My work is an ongoing investigation about the spatial phenomenon in painting. It's about how can we explore spaces that function in non-hegemonic conditions and that are simultaneously physical and mental in painting. It is based on Michel Foucault's concept of heterotopia. It has to do with spaces that have more layers of meaning and more relationships to other spaces than immediately meet the eye.
It is known that the spatial relations in humans develop on two levels: the perceptual level, that gives us the "sense" of space, and the intelectual level, that gives us the "idea" of space. The first is a product of haptic development and the later is a development of symbolic activity through speech and image.
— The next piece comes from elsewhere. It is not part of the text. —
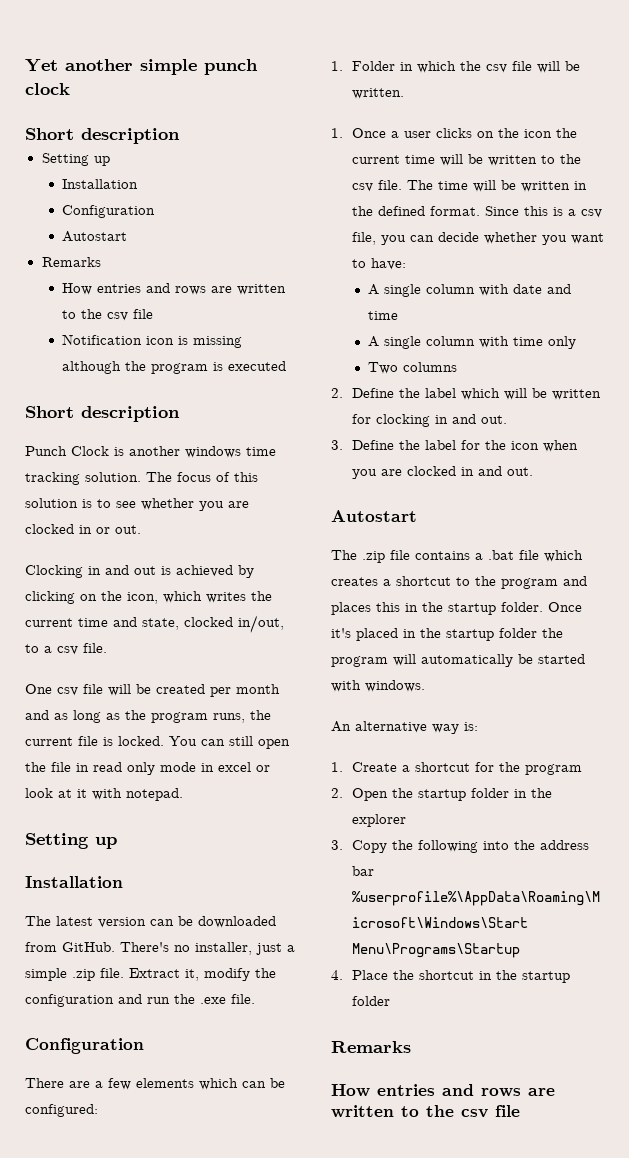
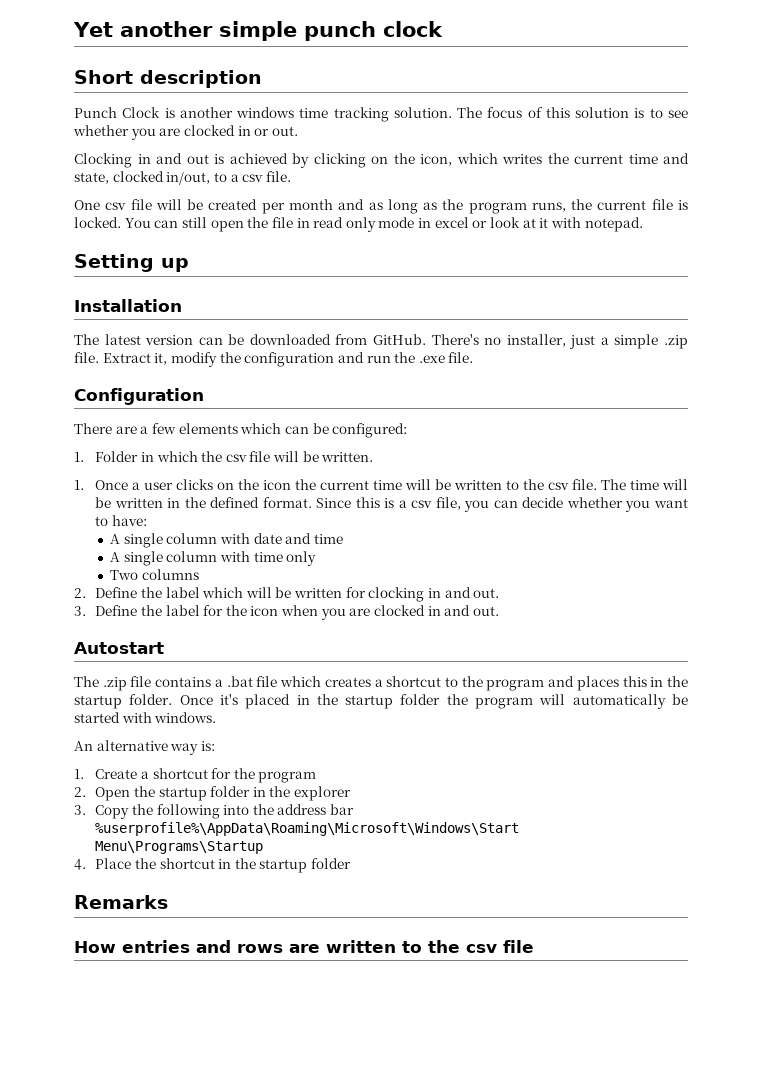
[41,153,110,166] [62,179,139,189] [62,205,156,218] [62,231,128,242] [41,257,101,267] [62,283,287,295] [62,309,154,321] [62,334,243,348] [62,361,287,374] [25,406,180,422] // Setting up // Installation // Configuration // Autostart // Remarks // How entries and rows are written to the csv file // Notification icon is missing although the program is executed // Short description -> (262, 79) none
I'm interested in the potential of this fundamental association between the image and the imagination, the invisible contemplated within the visible that is claimed to underpin contemporary understanding of the nature of images.
The questions I've been working on are:
How can abstraction open up a mental field all of its own by reorganizing visual and psychological experience? How can a type of painting offer an immersive experience to the viewer?What does pictorial spatiality consists of?What is the pictorial space expressing?
The painting Lotus Flower VII is part of a series that I started a few years ago entitled Lotus Flowers. I entitled this series "Lotus Flower” as an homage to the Japanese writer Yukio Mishima.
“By means of microscopic observation and astronomical projection the lotus flower can become the foundation for an entire theory of the universe and an agent whereby we may perceive Truth.”
Yukio Mishima
And also for the symbolic connotations of the concept and its connections to both Egyptian and Greek cultures, to Christianity, Buddhism and Hinduism beliefs in spiritual rebirth. I painted the first artwork of this series listening to Radiohead’s homonymous song.